本体が魔力の高い種族であればあるほど、子犬なんて姿はプライドを深く傷付けるに違いない。たとえそれが、魔力の高い魔犬であっても。
「あんた、名前は?」
「初対面の奴に、どうして名乗る必要がある」
警戒しているのか、子犬は言おうとしない。
「あたしはマーメイル。ほら、女の子の方から名乗ったんだから、言いなさいよ」
「……」
だが、子犬はやはりその姿にプライドが刺激されているのか、まだ言い渋る。
「何よ、恥ずかしくて言えないような名前なの?」
「失礼な奴だな。特に気に入ってはいないが、ちゃんとした名前はあるっ」
「じゃ、言いなさいよ」
「だから、どうしてお前に名乗る必要があるんだっ」
怒ったように言われ、マーメイルもむっとなった。本名を言えなくても、代わりにこう呼べ、といったことくらい言えばいいのに、と思う。要領の悪い子犬だ。
「もう、ピーピーうるさいな。言わないならあんたの名前、ピースケに決定!」
秘密主義を貫こうとする子犬。業を煮やしたマーメイルは、勝手に命名した。
当然、抗議の声が上がる。
「な、何だ、そのピースケって。俺は鳥の雛かっ」
「鳥のヒナの方が、よーっぽどかわいいわよ」
「食うか寝るか鳴くかしかできん、あんな奴らと一緒にするな。それに、俺はピーピー言ってない。だいたい、この姿でピースケなんて合わないだろっ。まだポチやクロならともかく。お前、ネーミングセンス最低ってよく言われるだろ」
「センスがない、なんて言われたことないわ。だいたい、ポチなんていうのは一部の人間が犬につける名前でしょ。あたしはそんなオリジナリティのないネーミングはしないのよ。魔女のコケンに関わるわ」
「何が沽券だ。……お前、意味がわかって使ってるんだろうな」
子犬が疑いの目を向ける。
「わ、わかってるわよ。失礼ねっ」
正直に言うとそんなにわかっていないが、ここは勢いである。
「ねぇ、あたしが呪いを解いてあげてもいいわよ」
偉そうに言うが、未経験で魔力レベルの低いマーメイルが実際に解けるかどうかは……運次第である。

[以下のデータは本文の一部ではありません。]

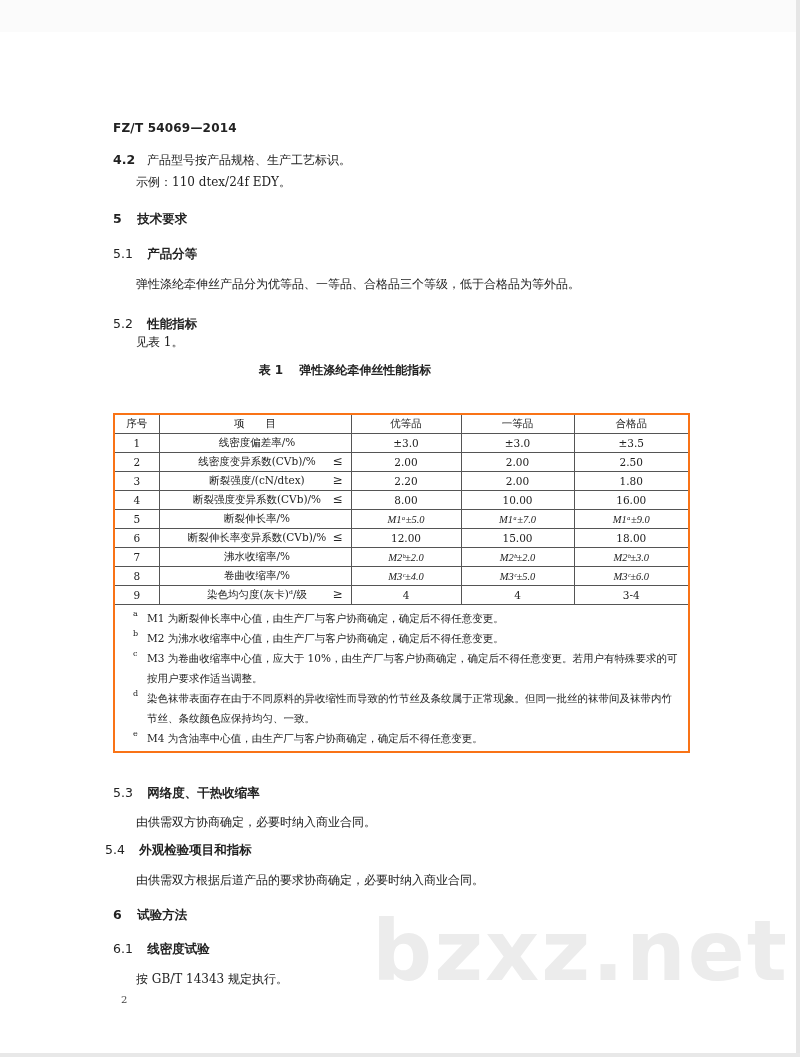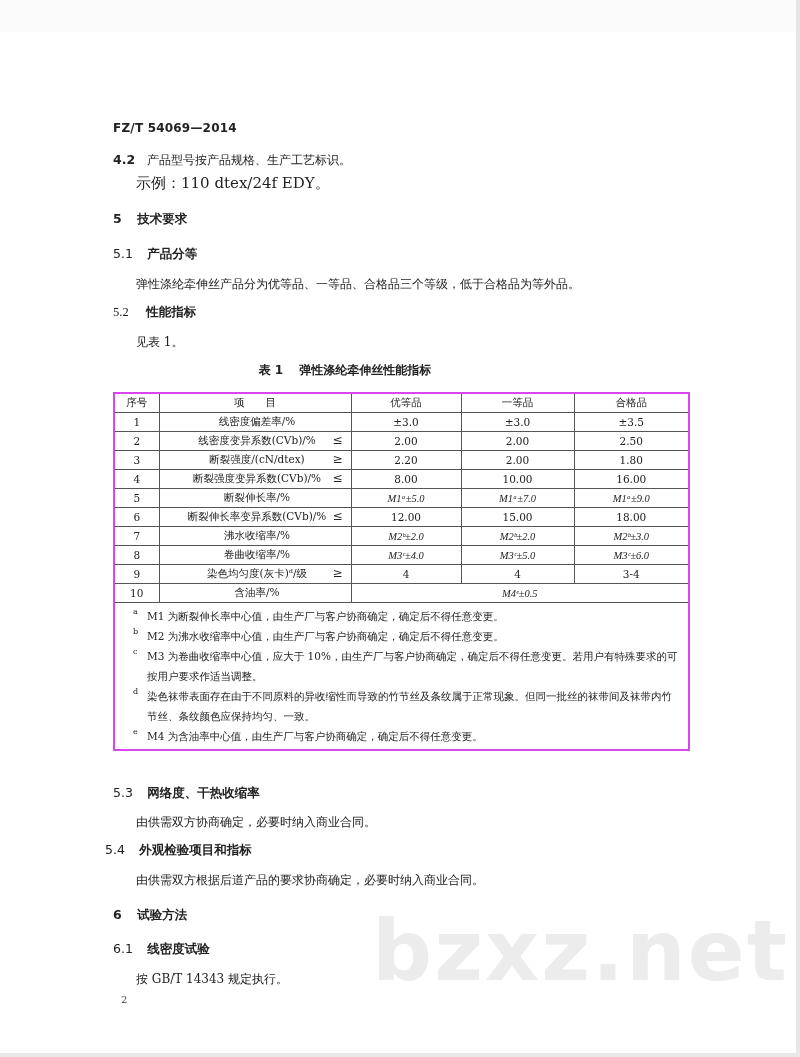--- a/index.html
+++ b/index.html
@@ -19,7 +19,7 @@
   .clause .num { display: inline-block; min-width: 30px; font-weight: normal; }
   .clause.lvl1 .num { min-width: 20px; font-weight: bold; }
   .body-text { font-size: 12px; }
-  .small-text { font-size: 15px; }
+  .small-text { font-size: 12px; }
 
   .table-caption { left: 0; width: 690px; top: 362px; text-align: center; font-family: "DejaVu Sans", "Liberation Sans", sans-serif; font-weight: bold; font-size: 12px; }
   .table-caption span { margin: 0 6px; }

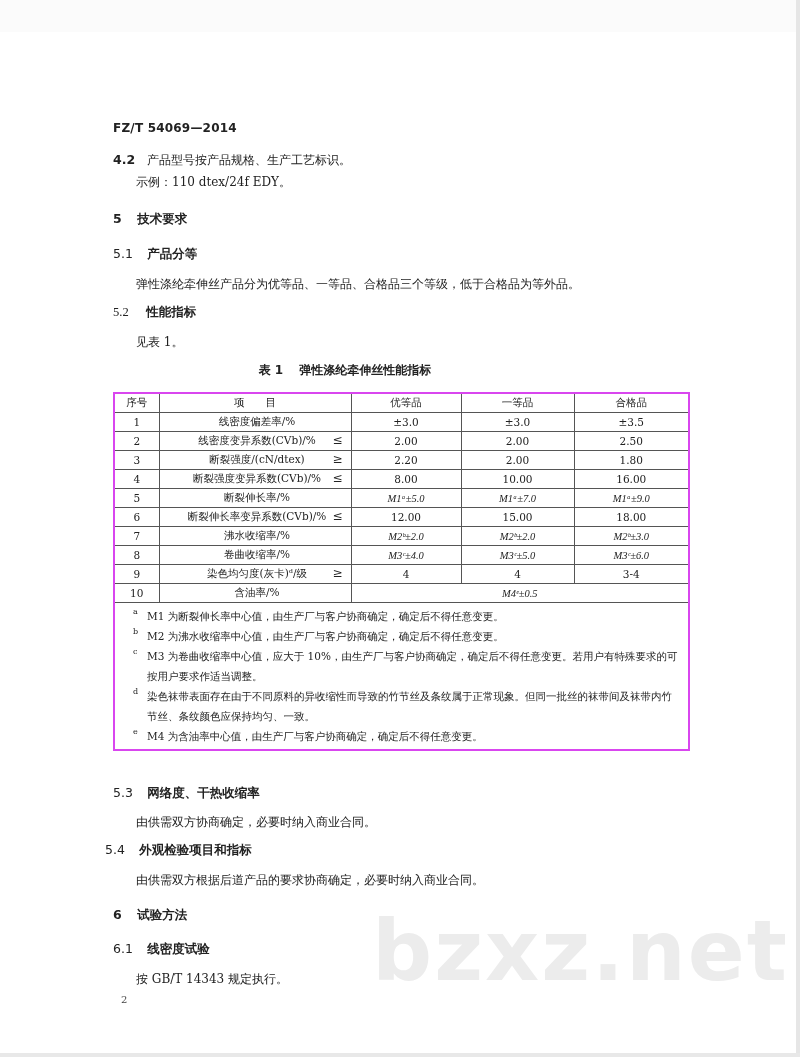--- a/index.html
+++ b/index.html
@@ -73,7 +73,7 @@
 </div>
 <div class="abs body-text" style="left:136px; top:276px;">弹性涤纶牵伸丝产品分为优等品、一等品、合格品三个等级，低于合格品为等外品。</div>
 
-<div class="abs clause" style="left:113px; top:304px;font-family:Liberation Serif, serif;">
+<div class="abs clause" style="left:113px; top:316px;">
   <span class="num">5.2</span>
   <span>性能指标</span>
 </div>

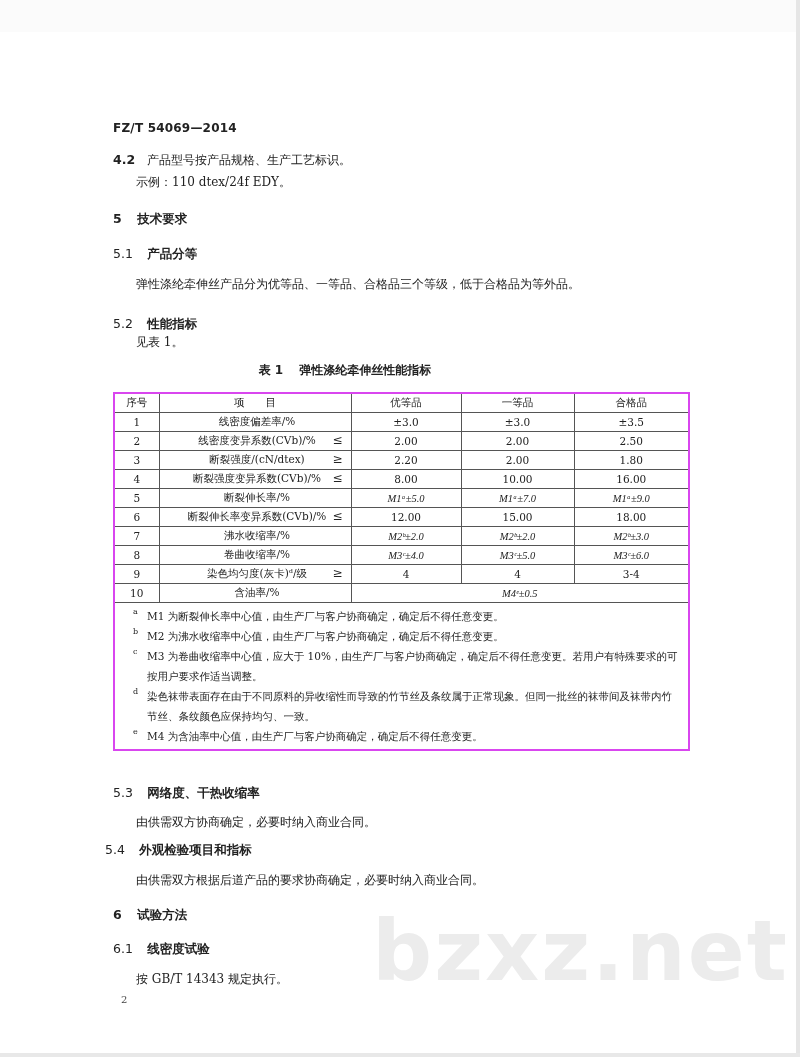--- a/index.html
+++ b/index.html
@@ -32,7 +32,7 @@
     border: 1px solid #555; height: 18px; padding: 0 4px;
     font-weight: normal; text-align: center; vertical-align: middle;
   }
-  table.spec { border: 2px solid #d946ef; }
+  table.spec { border: 2px solid #f97316; margin-top: 21px; }
   table.spec th { font-family: "DejaVu Sans", "Liberation Sans", sans-serif; font-size: 10.5px; }
   table.spec td.item { text-align: center; padding-left: 8px; position: relative; }
   table.spec td.item .op { position: absolute; right: 8px; top: 1px; font-size: 12px; }

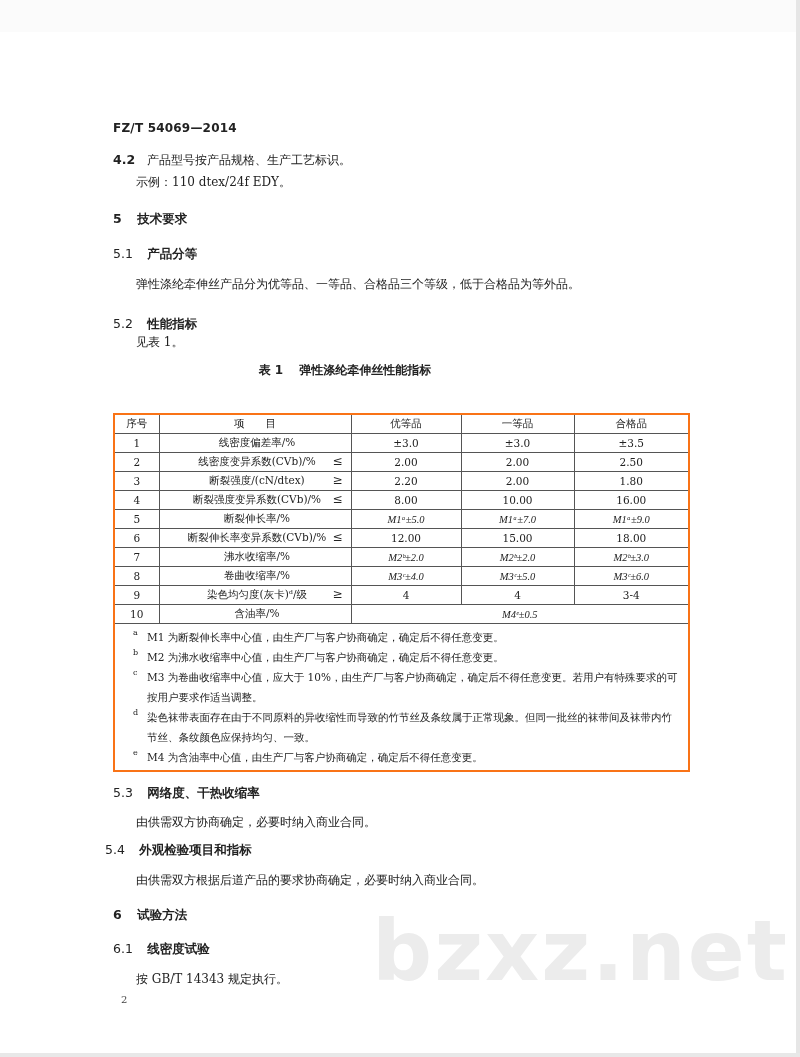--- a/index.html
+++ b/index.html
@@ -166,11 +166,6 @@
       <td>3-4</td>
     </tr>
     <tr>
-      <td>10</td>
-      <td class="item"><span>含油率/%</span><span class="op"></span></td>
-      <td colspan="3" class="it">M4ᵉ±0.5</td>
-    </tr>
-    <tr>
       <td colspan="5" class="note-cell">
         <div class="note"><span class="mark">a</span><span>M1 为断裂伸长率中心值，由生产厂与客户协商确定，确定后不得任意变更。</span></div>
         <div class="note"><span class="mark">b</span><span>M2 为沸水收缩率中心值，由生产厂与客户协商确定，确定后不得任意变更。</span></div>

「お前に解いてもらわなくても、俺の魔力を封じた紋……装飾品を見付ければ、それで解決する」
「ピースケ、かわいくない」
あっさり断られ、マーメイルは口を尖らせる。
「だから、ピースケって呼ぶなっ」
「で、その装飾品ってどこにあるの」
「……今、捜している」
マーメイル命名の「ピースケ」は、少し目が泳いだ。
「ふぅん」
「な、何だ」
「その装飾品が見付かれば呪いが解けるけど、どうしても見付けられないでいるのね」
「……」
言い返せないところを見ると、当たっているようだ。
「あたしなら、見付けられるかもよ」
「本当か?」
早くも本日二度目の、ピースケ疑いの目。
「まだ修行中だから、ちょっと時間がかかるかも知れないけど。あたしにだって、失せ物探しの術ならできるわ。さっきカラスから助けてもらったし……あ、お礼を言ってなかった。助けてくれて、ありがとう。お礼にそれをしてあげる」
マーメイルの申し出に、ピースケは少し考える。
呪いを解く方法を知っていても、実際に解くためのアイテムを見付けられずにいるのは事実。闇雲に森の中を駆け回っても、時間が過ぎるばかりだ。
だったら、ここは魔女の力を利用……もとい、厚意に甘える方が得策。
「わかった。では、頼む」
「うん、まかせといて」
ピースケはまだ信用しきれていないような表情だが、マーメイルはにっこり笑って請け負った。